Below is a listing; copy all of it exactly.
++++++++++++++++++++
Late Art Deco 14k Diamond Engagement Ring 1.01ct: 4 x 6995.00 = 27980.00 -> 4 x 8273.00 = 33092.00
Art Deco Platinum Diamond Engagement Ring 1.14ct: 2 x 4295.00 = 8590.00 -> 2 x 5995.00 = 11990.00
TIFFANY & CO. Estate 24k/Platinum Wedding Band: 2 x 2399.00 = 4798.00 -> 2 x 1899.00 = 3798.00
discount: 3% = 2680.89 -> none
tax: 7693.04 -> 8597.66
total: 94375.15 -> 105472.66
++++++++++++++++++++
Exercise answer:
Late Art Deco 14k Diamond Engagement Ring 1.01ct: 4 x 6995.00 = 27980.00 -> 4 x 8273.00 = 33092.00
Art Deco Platinum Diamond Engagement Ring 1.14ct: 2 x 4295.00 = 8590.00 -> 2 x 5995.00 = 11990.00
TIFFANY & CO. Estate 24k/Platinum Wedding Band: 2 x 2399.00 = 4798.00 -> 2 x 1899.00 = 3798.00
discount: 3% = 2680.89 -> none
tax: 7693.04 -> 8597.66
total: 94375.15 -> 105472.66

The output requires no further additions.